> [Exercise requirements] All of the entries must be output exactly as they are.

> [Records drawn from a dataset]
——————————
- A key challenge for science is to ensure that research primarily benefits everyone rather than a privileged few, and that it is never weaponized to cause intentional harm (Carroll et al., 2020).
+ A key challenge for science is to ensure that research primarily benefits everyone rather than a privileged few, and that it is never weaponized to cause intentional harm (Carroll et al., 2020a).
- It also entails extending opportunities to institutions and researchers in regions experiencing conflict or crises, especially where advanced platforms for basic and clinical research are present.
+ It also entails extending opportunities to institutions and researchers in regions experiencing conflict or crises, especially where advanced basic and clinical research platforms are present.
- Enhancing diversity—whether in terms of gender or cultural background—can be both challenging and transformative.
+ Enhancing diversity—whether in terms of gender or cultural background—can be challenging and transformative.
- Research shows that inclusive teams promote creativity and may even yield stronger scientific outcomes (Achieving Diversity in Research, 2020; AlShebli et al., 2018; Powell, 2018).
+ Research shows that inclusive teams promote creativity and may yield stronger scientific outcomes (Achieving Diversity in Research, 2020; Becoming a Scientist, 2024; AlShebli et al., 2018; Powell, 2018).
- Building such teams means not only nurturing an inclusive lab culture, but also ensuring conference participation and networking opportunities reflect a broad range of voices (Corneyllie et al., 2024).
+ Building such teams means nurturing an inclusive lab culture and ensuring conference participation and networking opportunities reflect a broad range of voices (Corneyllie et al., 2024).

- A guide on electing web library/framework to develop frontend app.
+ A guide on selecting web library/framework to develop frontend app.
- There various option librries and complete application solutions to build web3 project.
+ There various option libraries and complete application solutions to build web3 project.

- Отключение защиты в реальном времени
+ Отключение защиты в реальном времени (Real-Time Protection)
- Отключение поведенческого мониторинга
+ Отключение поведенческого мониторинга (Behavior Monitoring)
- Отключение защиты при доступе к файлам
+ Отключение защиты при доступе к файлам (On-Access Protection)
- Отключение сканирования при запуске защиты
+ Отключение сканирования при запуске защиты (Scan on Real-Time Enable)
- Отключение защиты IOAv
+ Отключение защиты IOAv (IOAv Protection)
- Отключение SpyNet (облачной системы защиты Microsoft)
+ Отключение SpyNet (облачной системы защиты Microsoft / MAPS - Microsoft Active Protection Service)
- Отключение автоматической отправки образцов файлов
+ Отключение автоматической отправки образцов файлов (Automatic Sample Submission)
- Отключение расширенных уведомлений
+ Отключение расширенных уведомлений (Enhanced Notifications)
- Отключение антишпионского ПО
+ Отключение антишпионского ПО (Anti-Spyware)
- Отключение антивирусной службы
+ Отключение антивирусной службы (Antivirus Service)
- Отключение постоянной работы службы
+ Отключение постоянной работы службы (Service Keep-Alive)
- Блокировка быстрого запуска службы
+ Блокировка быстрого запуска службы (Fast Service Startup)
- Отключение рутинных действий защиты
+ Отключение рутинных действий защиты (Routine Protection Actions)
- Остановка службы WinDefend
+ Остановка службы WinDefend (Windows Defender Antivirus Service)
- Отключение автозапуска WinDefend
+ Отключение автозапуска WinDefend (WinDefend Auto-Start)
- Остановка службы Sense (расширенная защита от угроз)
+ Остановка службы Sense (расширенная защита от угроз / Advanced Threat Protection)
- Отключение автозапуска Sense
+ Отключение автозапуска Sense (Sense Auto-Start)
——————————
> [Output of the exercise]
- A key challenge for science is to ensure that research primarily benefits everyone rather than a privileged few, and that it is never weaponized to cause intentional harm (Carroll et al., 2020).
+ A key challenge for science is to ensure that research primarily benefits everyone rather than a privileged few, and that it is never weaponized to cause intentional harm (Carroll et al., 2020a).
- It also entails extending opportunities to institutions and researchers in regions experiencing conflict or crises, especially where advanced platforms for basic and clinical research are present.
+ It also entails extending opportunities to institutions and researchers in regions experiencing conflict or crises, especially where advanced basic and clinical research platforms are present.
- Enhancing diversity—whether in terms of gender or cultural background—can be both challenging and transformative.
+ Enhancing diversity—whether in terms of gender or cultural background—can be challenging and transformative.
- Research shows that inclusive teams promote creativity and may even yield stronger scientific outcomes (Achieving Diversity in Research, 2020; AlShebli et al., 2018; Powell, 2018).
+ Research shows that inclusive teams promote creativity and may yield stronger scientific outcomes (Achieving Diversity in Research, 2020; Becoming a Scientist, 2024; AlShebli et al., 2018; Powell, 2018).
- Building such teams means not only nurturing an inclusive lab culture, but also ensuring conference participation and networking opportunities reflect a broad range of voices (Corneyllie et al., 2024).
+ Building such teams means nurturing an inclusive lab culture and ensuring conference participation and networking opportunities reflect a broad range of voices (Corneyllie et al., 2024).

- A guide on electing web library/framework to develop frontend app.
+ A guide on selecting web library/framework to develop frontend app.
- There various option librries and complete application solutions to build web3 project.
+ There various option libraries and complete application solutions to build web3 project.

- Отключение защиты в реальном времени
+ Отключение защиты в реальном времени (Real-Time Protection)
- Отключение поведенческого мониторинга
+ Отключение поведенческого мониторинга (Behavior Monitoring)
- Отключение защиты при доступе к файлам
+ Отключение защиты при доступе к файлам (On-Access Protection)
- Отключение сканирования при запуске защиты
+ Отключение сканирования при запуске защиты (Scan on Real-Time Enable)
- Отключение защиты IOAv
+ Отключение защиты IOAv (IOAv Protection)
- Отключение SpyNet (облачной системы защиты Microsoft)
+ Отключение SpyNet (облачной системы защиты Microsoft / MAPS - Microsoft Active Protection Service)
- Отключение автоматической отправки образцов файлов
+ Отключение автоматической отправки образцов файлов (Automatic Sample Submission)
- Отключение расширенных уведомлений
+ Отключение расширенных уведомлений (Enhanced Notifications)
- Отключение антишпионского ПО
+ Отключение антишпионского ПО (Anti-Spyware)
- Отключение антивирусной службы
+ Отключение антивирусной службы (Antivirus Service)
- Отключение постоянной работы службы
+ Отключение постоянной работы службы (Service Keep-Alive)
- Блокировка быстрого запуска службы
+ Блокировка быстрого запуска службы (Fast Service Startup)
- Отключение рутинных действий защиты
+ Отключение рутинных действий защиты (Routine Protection Actions)
- Остановка службы WinDefend
+ Остановка службы WinDefend (Windows Defender Antivirus Service)
- Отключение автозапуска WinDefend
+ Отключение автозапуска WinDefend (WinDefend Auto-Start)
- Остановка службы Sense (расширенная защита от угроз)
+ Остановка службы Sense (расширенная защита от угроз / Advanced Threat Protection)
- Отключение автозапуска Sense
+ Отключение автозапуска Sense (Sense Auto-Start)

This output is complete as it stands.